Beginner guideline to big data with Apache spark

Bagavathy Priya
Analytics Vidhya
Published in
4 min readSep 12, 2020

In this blog we are going to see big data, what is Apache spark and why do we need it?

Big data:

As the name says, big data referred to as the massive amount of data that cannot be stored and processed with the traditional computer system. But how do we define a dataset as big data? It depends on the three components:

  • Volume
  • Velocity
  • Variety

Volume: refers to the size of a data file eg: 10GB, 1 TB like that.

Velocity: in which scale the data is producing eg: 1kb/microsecond, 1Mb/s

Variety: refers to the type of the data eg: structure, unstructured, semi-structured.

According to the above components, we can define data as big data or not.
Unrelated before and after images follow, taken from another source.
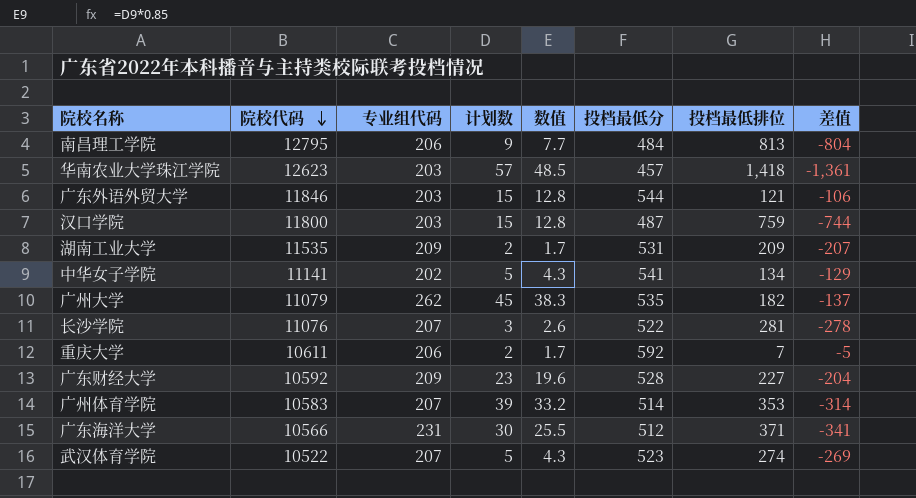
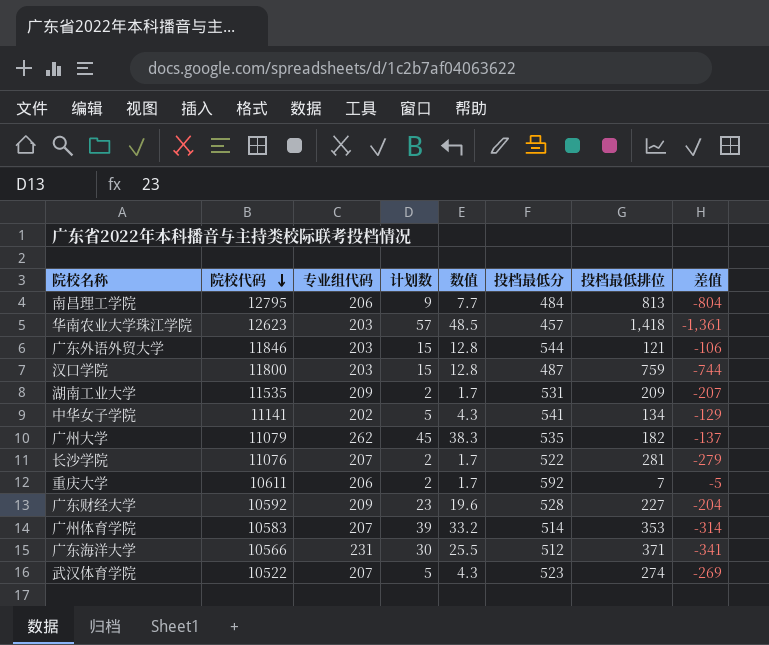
长沙学院 | 计划数: 3 -> 2
长沙学院 | 数值: 2.6 -> 1.7
长沙学院 | 差值: -278 -> -279

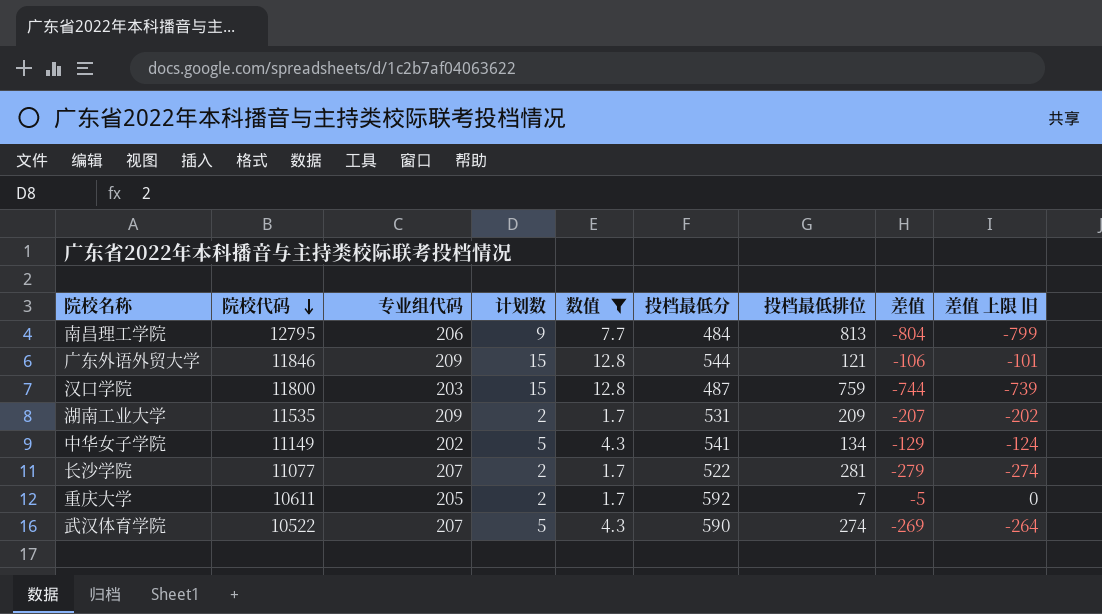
filter: none -> 数值 <= 12.8
column 差值 上限 旧 | formula: none -> [差值] + 5
广东外语外贸大学 | 专业组代码: 203 -> 209
中华女子学院 | 院校代码: 11141 -> 11149
长沙学院 | 院校代码: 11076 -> 11077
重庆大学 | 专业组代码: 206 -> 205
武汉体育学院 | 投档最低分: 523 -> 590

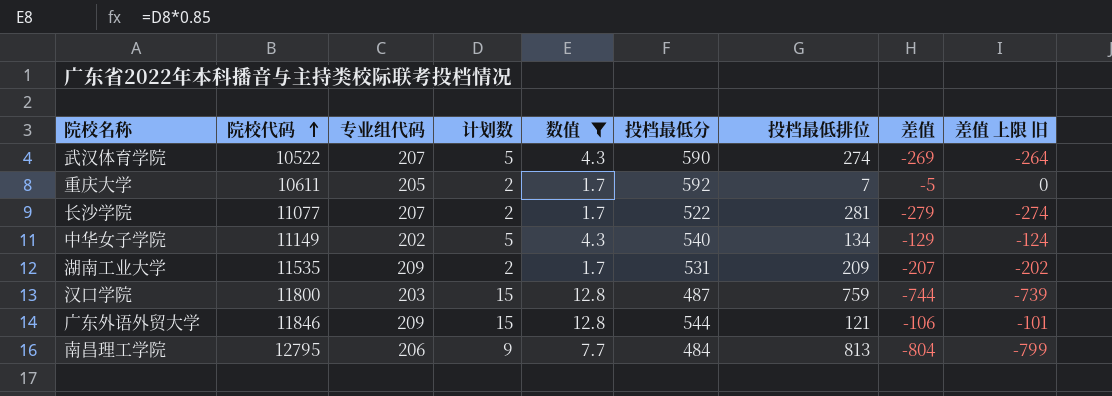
row order: 院校代码 descending -> 院校代码 ascending
中华女子学院 | 投档最低分: 541 -> 540

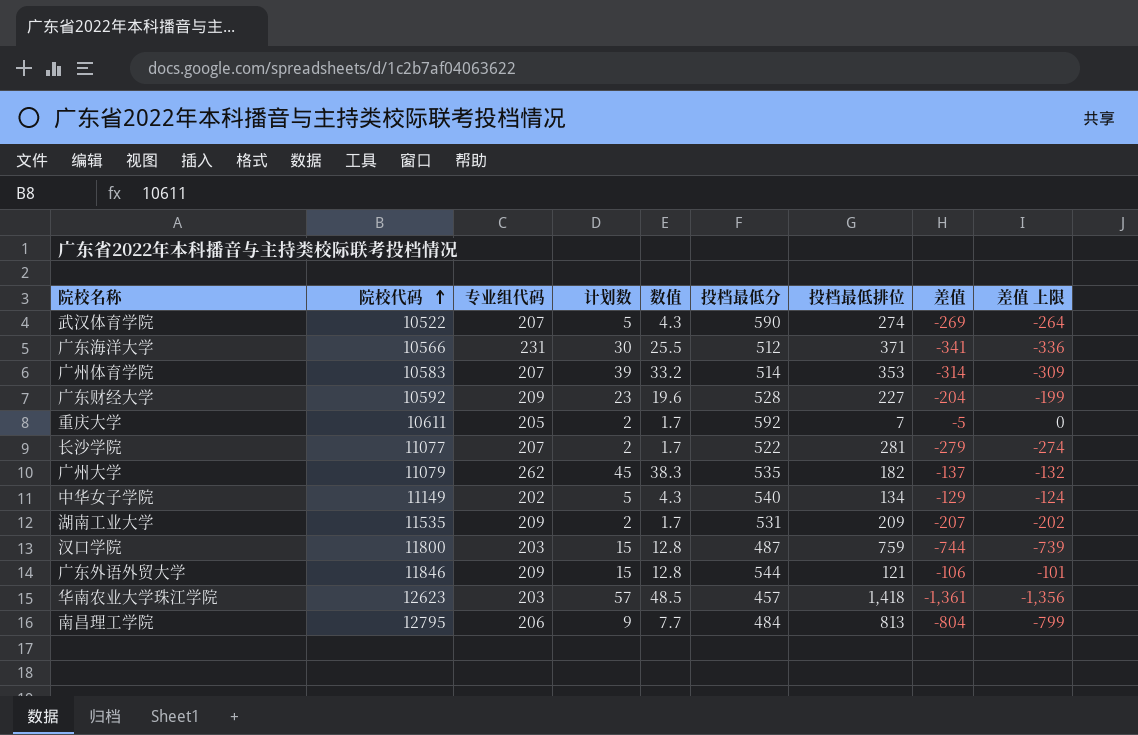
filter: 数值 <= 12.8 -> none
column name: 差值 上限 旧 -> 差值 上限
For example: If you want to attach a document of size 50 Mb in a mail, but the limit is 25 Mb, so the volume of 50 Mb data is referred to as the big data here.

So, in real-time usage in certain situations, we cannot be able to read and process some data with our traditional computer systems. In order to solve these kinds of problems, google file system released the game-changing thing called “google file system”. After that Hadoop distributed file system(HDFS) and many more came to the industry.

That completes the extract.